Look for the string "legend" in the material below. Copy every line where you find it.
*** INFORMATION SUPPLIED Section Begins ***
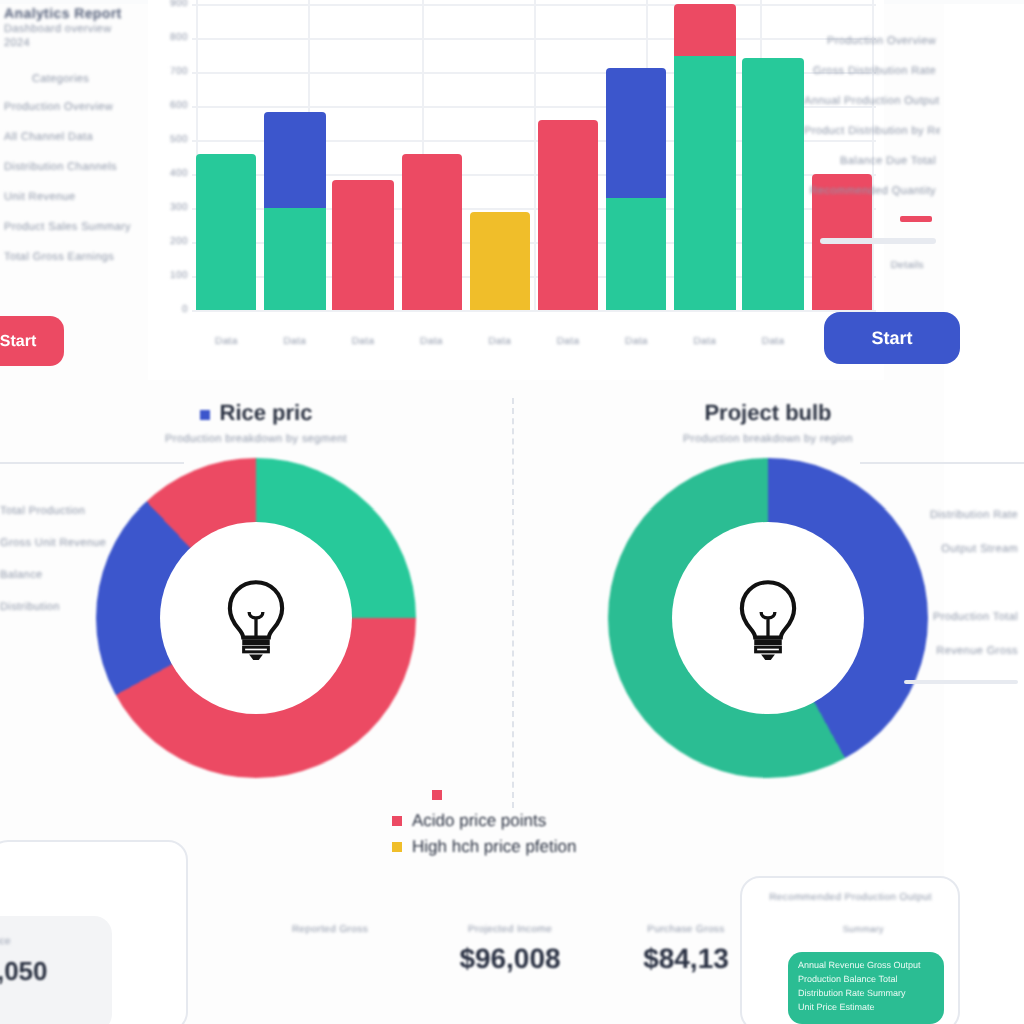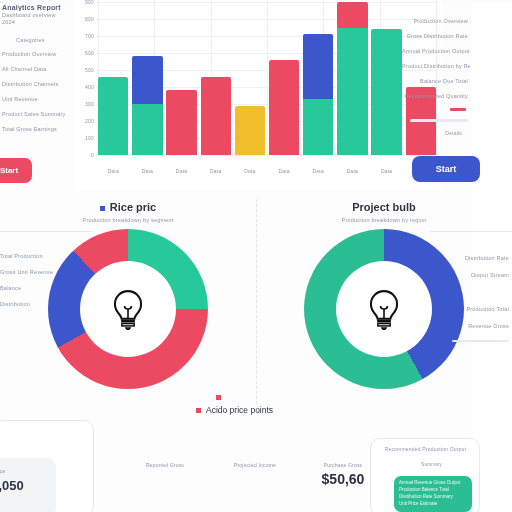--- a/index.html
+++ b/index.html
@@ -353,6 +353,10 @@
       <div class="legend-sq" style="background:#ec4a63"></div>
       <span>Acido price points</span>
     </div>
+    <div class="legend-row">
+      <div class="legend-sq" style="background:#f0be2a"></div>
+      <span>High hch price pfetion</span>
+    </div>
   </div>
 
   <div class="card-outline"></div>

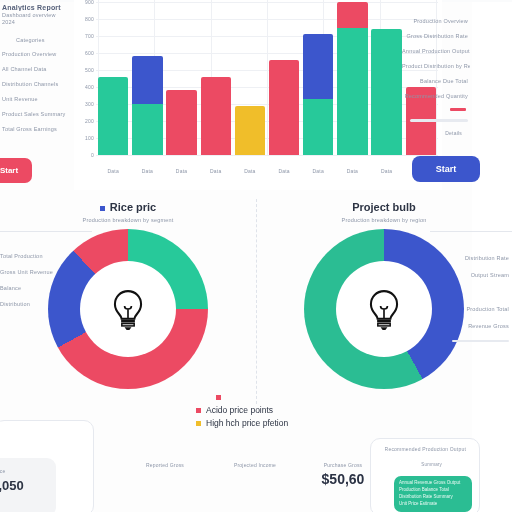--- a/index.html
+++ b/index.html
@@ -369,6 +369,7 @@
   </div>
   <div class="stat s2">
     <div class="blurtext lbl">Projected Income</div>
+    <div class="val">$96,008</div>
   </div>
   <div class="stat s3">
     <div class="blurtext lbl">Purchase Gross</div>

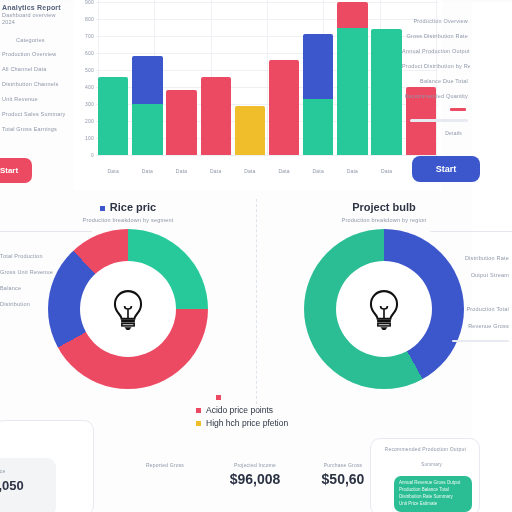--- a/index.html
+++ b/index.html
@@ -373,7 +373,7 @@
   </div>
   <div class="stat s3">
     <div class="blurtext lbl">Purchase Gross</div>
-    <div class="val">$50,60</div>
+    <div class="val">$84,13</div>
   </div>
 
   <div class="card-right"></div>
*** INFORMATION SUPPLIED Section Ends ***
### YOUR RESPONSE
       <div class="legend-sq" style="background:#ec4a63"></div>
+    <div class="legend-row">
+      <div class="legend-sq" style="background:#f0be2a"></div>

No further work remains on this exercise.